Coronavirus: la France instaure un couvre-feu à 18h

Jean Castex, Premier ministre français le 3 décembre.
Jean Castex, Premier ministre français le 3 décembre. - EPA

Le virus continue de circuler partout en Europe. En France, nous avons été le premier pays touché de façon violente par cette deuxième vague » a commencé Jean Castex, lors d’une conférence de presse ce jeudi. « Une situation maîtrisée mais fragile car le virus circule encore activement sur notre territoire, d’autant plus fragile avec l’émergence de nouveaux variants du virus. »

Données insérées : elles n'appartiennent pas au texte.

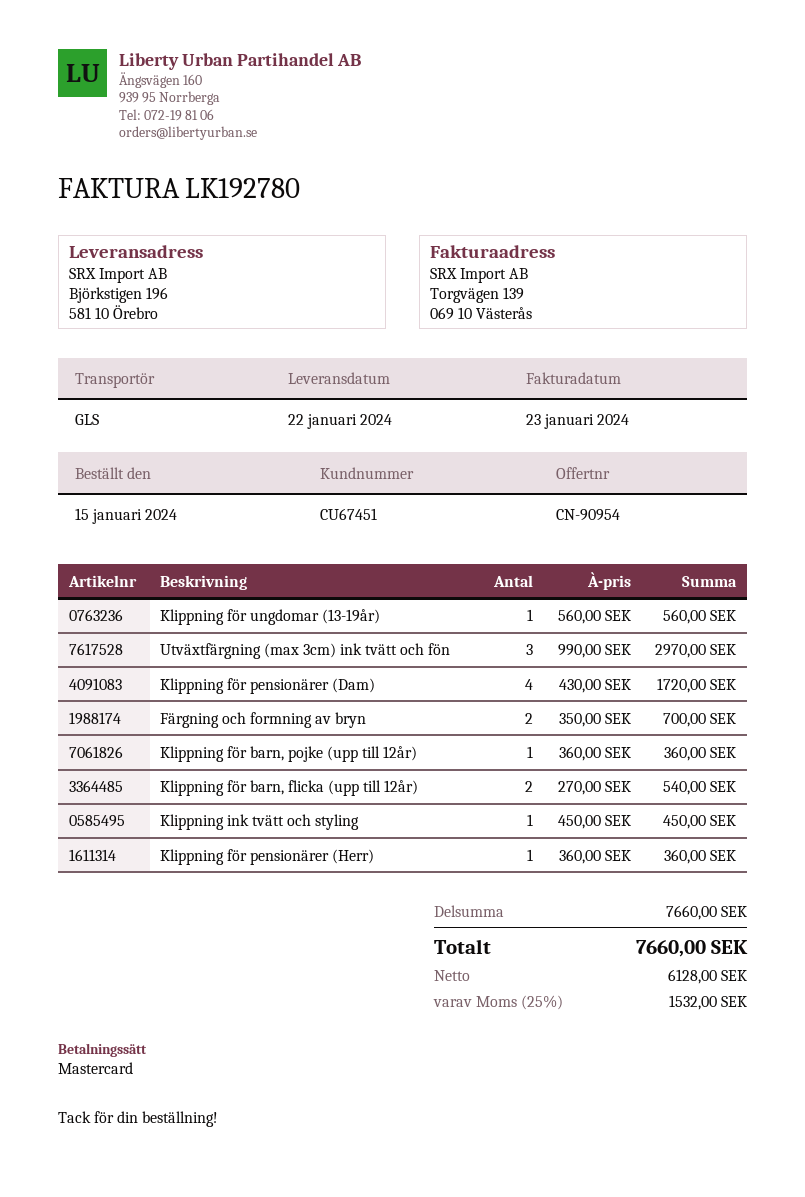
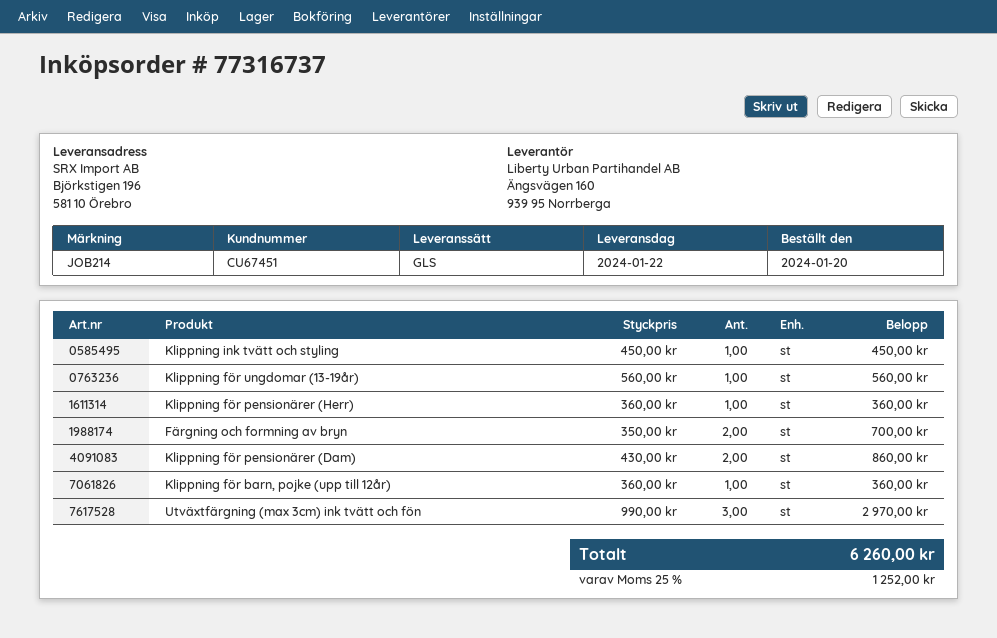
order date: 2024-01-15 -> 2024-01-20
Klippning för pensionärer (Dam): 4 x 430.00 = 1720.00 -> 2 x 430.00 = 860.00
Klippning för barn, flicka (upp till 12år): 2 x 270.00 = 540.00 -> none
tax: 25% = 1532.00 -> 25% = 1252.00
total: 7660.00 -> 6260.00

« Les premières données dont nous disposons montrent que nous avons pu passer les fêtes de fin d’année sans flambée épidémique », s’est encore félicité le Premier ministre lors d’une conférence de presse, en relevant toutefois que la France restait « sur un plateau élevé, avec une moyenne hebdomadaire qui fluctue autour de 16.000 contaminations par jour ».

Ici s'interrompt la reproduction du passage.